(Entries provided)

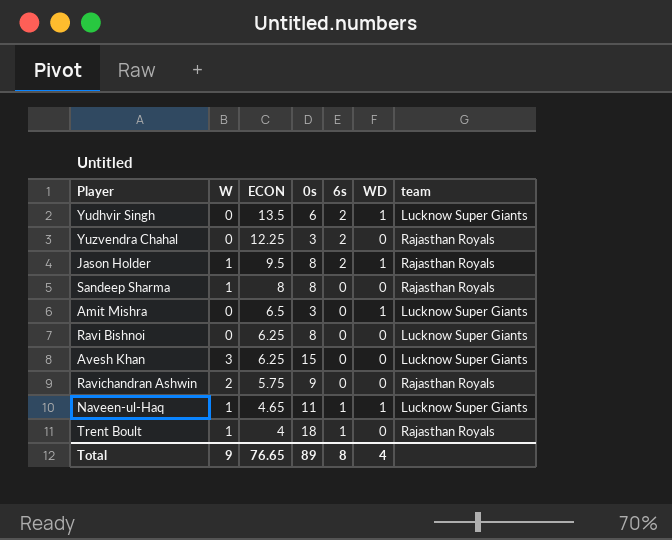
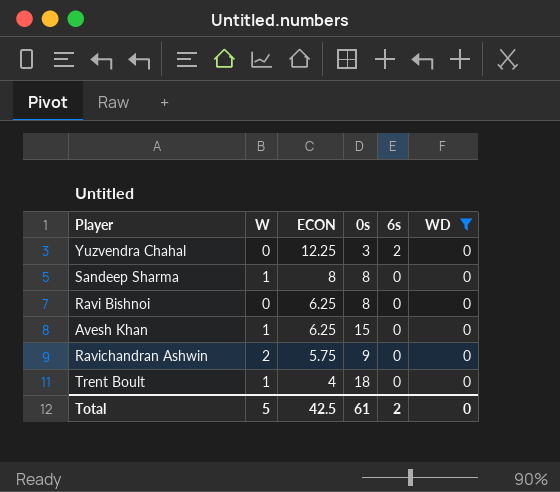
filter: none -> WD = 0
column team | position: 7 -> none
Avesh Khan | W: 3 -> 1
Trent Boult | 6s: 1 -> 0
Total | W: 9 -> 5
Total | ECON: 76.65 -> 42.5
Total | 0s: 89 -> 61
Total | 6s: 8 -> 2
Total | WD: 4 -> 0

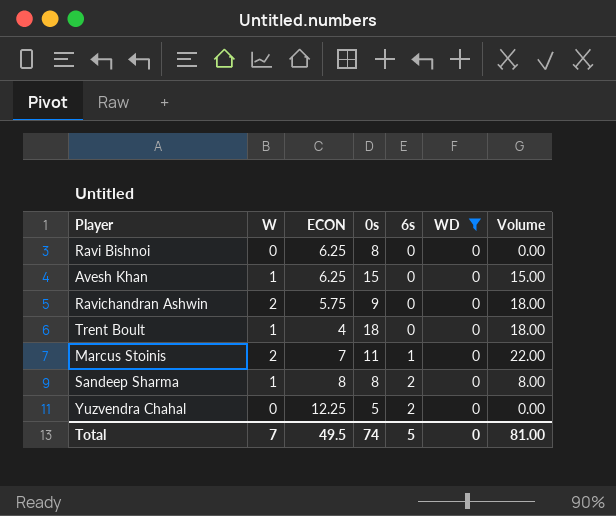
row order: ECON descending -> 6s ascending
column Volume | formula: none -> [W] * [0s]
row Marcus Stoinis: none -> 2 | 7 | 11 | 1 | 0 | 22.00
Sandeep Sharma | 6s: 0 -> 2
Yuzvendra Chahal | 0s: 3 -> 5
Total | W: 5 -> 7
Total | ECON: 42.5 -> 49.5
Total | 0s: 61 -> 74
Total | 6s: 2 -> 5

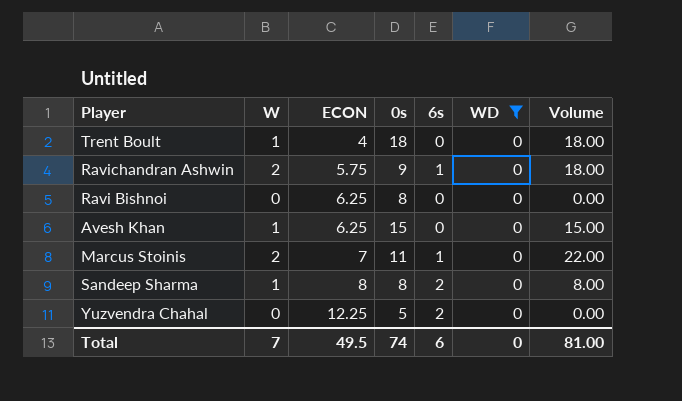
row order: 6s ascending -> ECON ascending
Ravichandran Ashwin | 6s: 0 -> 1
Total | 6s: 5 -> 6

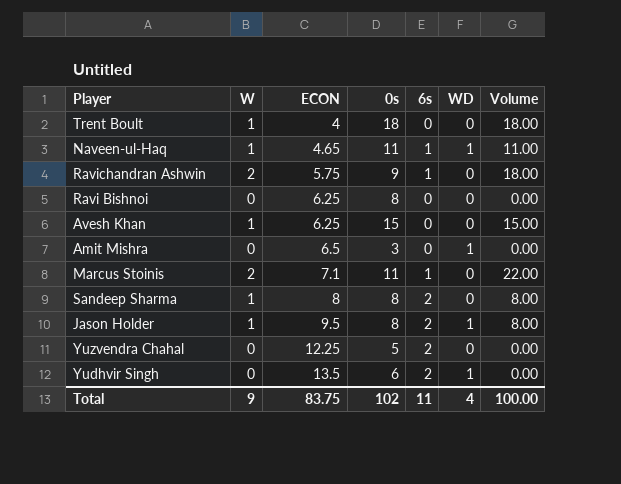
filter: WD = 0 -> none
Marcus Stoinis | ECON: 7 -> 7.1
Total | W: 7 -> 9
Total | ECON: 49.5 -> 83.75
Total | 0s: 74 -> 102
Total | 6s: 6 -> 11
Total | WD: 0 -> 4
Total | Volume: 81.00 -> 100.00

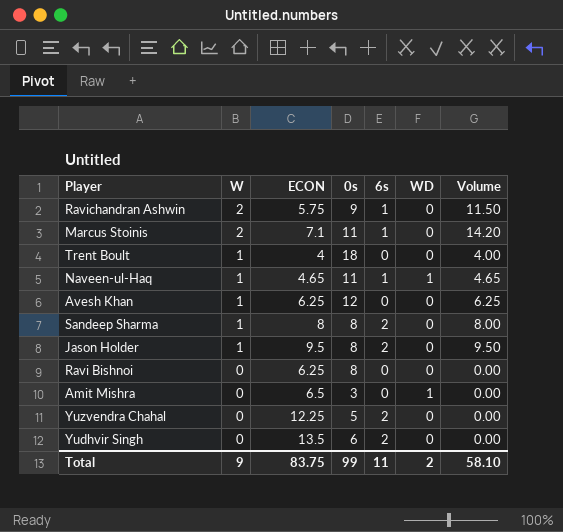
row order: ECON ascending -> W descending
column Volume | formula: [W] * [0s] -> [W] * [ECON]
Avesh Khan | 0s: 15 -> 12
Jason Holder | WD: 1 -> 0
Yudhvir Singh | WD: 1 -> 0
Total | 0s: 102 -> 99
Total | WD: 4 -> 2
Total | Volume: 100.00 -> 58.10

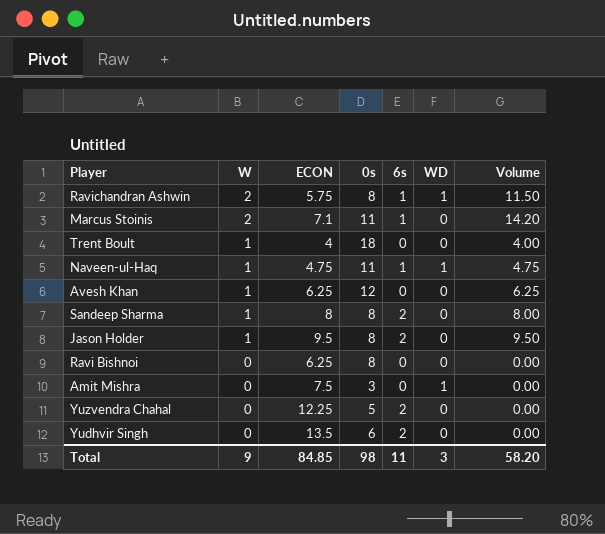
Ravichandran Ashwin | 0s: 9 -> 8
Ravichandran Ashwin | WD: 0 -> 1
Naveen-ul-Haq | ECON: 4.65 -> 4.75
Naveen-ul-Haq | Volume: 4.65 -> 4.75
Amit Mishra | ECON: 6.5 -> 7.5
Total | ECON: 83.75 -> 84.85
Total | 0s: 99 -> 98
Total | WD: 2 -> 3
Total | Volume: 58.10 -> 58.20

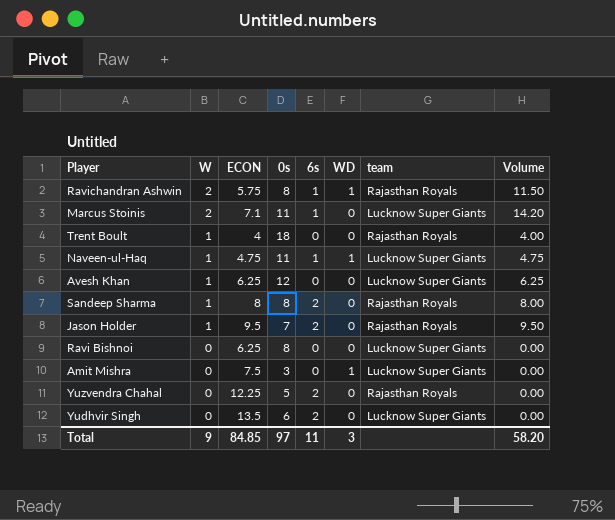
column team | position: none -> 7
Jason Holder | 0s: 8 -> 7
Total | 0s: 98 -> 97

(End Entries provided)

◆ **Requirement**
Lines before the one containing "Yuzvendra Chahal | 0s: 3 -> 5" are not wanted; write out that line and every later line through the end of the data above, exactly, without pictures.

◆ **Written solution**
Yuzvendra Chahal | 0s: 3 -> 5
Total | W: 5 -> 7
Total | ECON: 42.5 -> 49.5
Total | 0s: 61 -> 74
Total | 6s: 2 -> 5

row order: 6s ascending -> ECON ascending
Ravichandran Ashwin | 6s: 0 -> 1
Total | 6s: 5 -> 6

filter: WD = 0 -> none
Marcus Stoinis | ECON: 7 -> 7.1
Total | W: 7 -> 9
Total | ECON: 49.5 -> 83.75
Total | 0s: 74 -> 102
Total | 6s: 6 -> 11
Total | WD: 0 -> 4
Total | Volume: 81.00 -> 100.00

row order: ECON ascending -> W descending
column Volume | formula: [W] * [0s] -> [W] * [ECON]
Avesh Khan | 0s: 15 -> 12
Jason Holder | WD: 1 -> 0
Yudhvir Singh | WD: 1 -> 0
Total | 0s: 102 -> 99
Total | WD: 4 -> 2
Total | Volume: 100.00 -> 58.10

Ravichandran Ashwin | 0s: 9 -> 8
Ravichandran Ashwin | WD: 0 -> 1
Naveen-ul-Haq | ECON: 4.65 -> 4.75
Naveen-ul-Haq | Volume: 4.65 -> 4.75
Amit Mishra | ECON: 6.5 -> 7.5
Total | ECON: 83.75 -> 84.85
Total | 0s: 99 -> 98
Total | WD: 2 -> 3
Total | Volume: 58.10 -> 58.20

column team | position: none -> 7
Jason Holder | 0s: 8 -> 7
Total | 0s: 98 -> 97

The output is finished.